# Extracted data:

========================

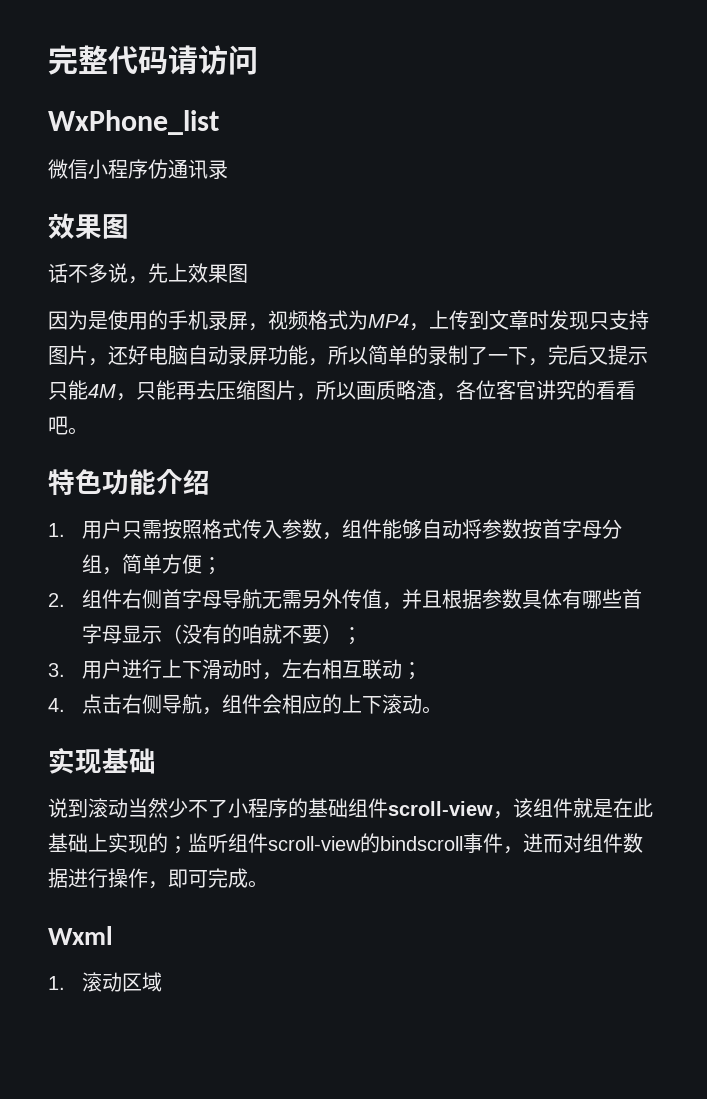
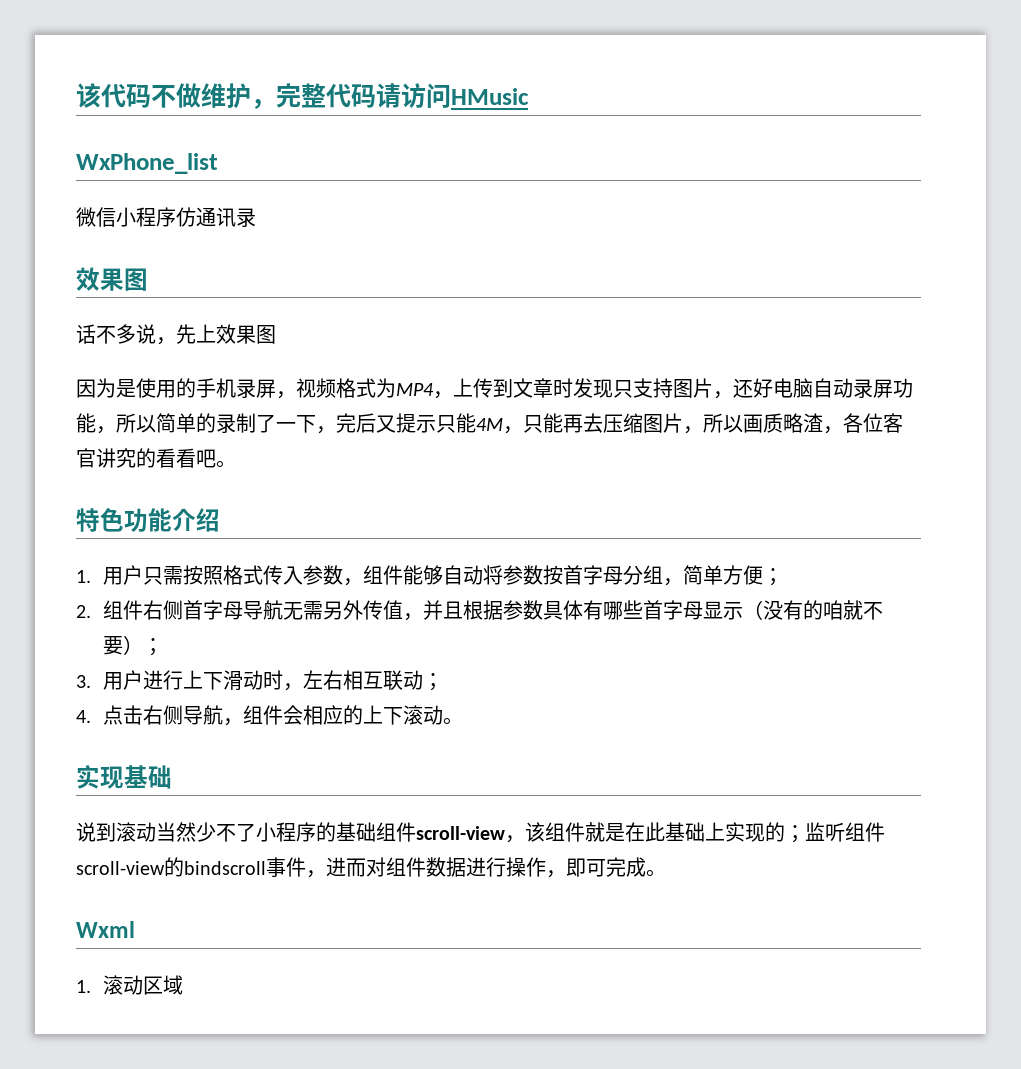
(48, 60) none -> [76,83,276,109] 该代码不做维护，
(258, 60) none -> [451,88,529,105] HMusic

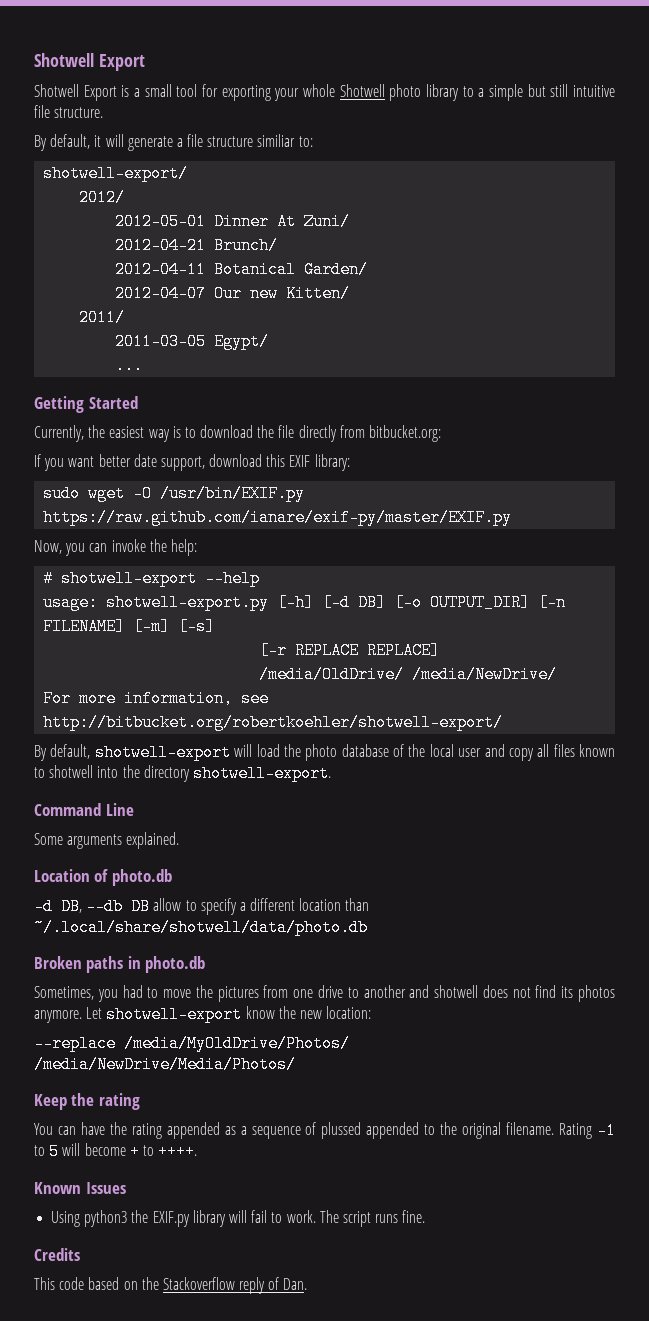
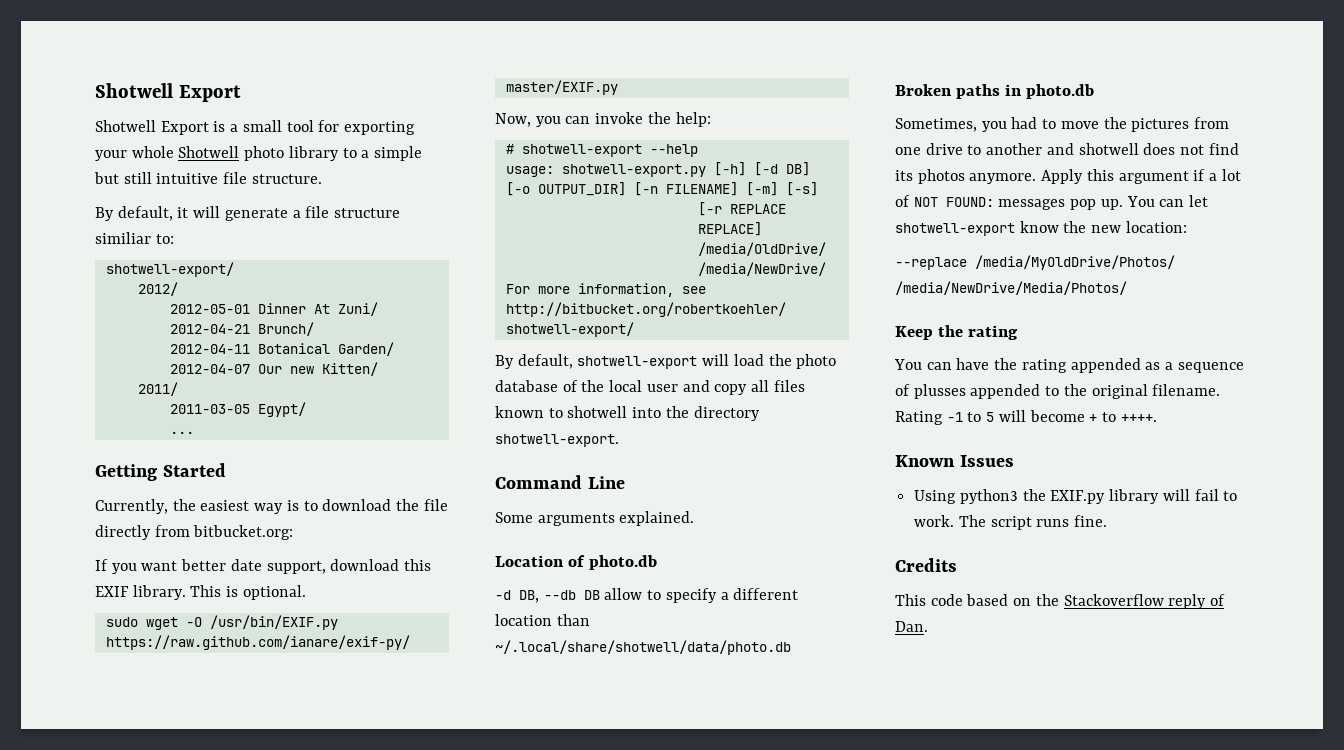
[314,454,350,471] library: -> [132,585,306,600] library. This is optional.
[86,1007,103,1019] Let -> [1041,169,1241,184] [895,195,1209,210] Apply this argument if a lot of NOT FOUND: messages pop up. You can let
[321,1122,362,1139] plussed -> [913,384,966,399] plusses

========================

# What needs to be done:
Beginning at the line that holds "[314,454,350,471] library: ->", reproduce each line of the records above down to and including the last one.

# Solution to this problem:
[314,454,350,471] library: -> [132,585,306,600] library. This is optional.
[86,1007,103,1019] Let -> [1041,169,1241,184] [895,195,1209,210] Apply this argument if a lot of NOT FOUND: messages pop up. You can let
[321,1122,362,1139] plussed -> [913,384,966,399] plusses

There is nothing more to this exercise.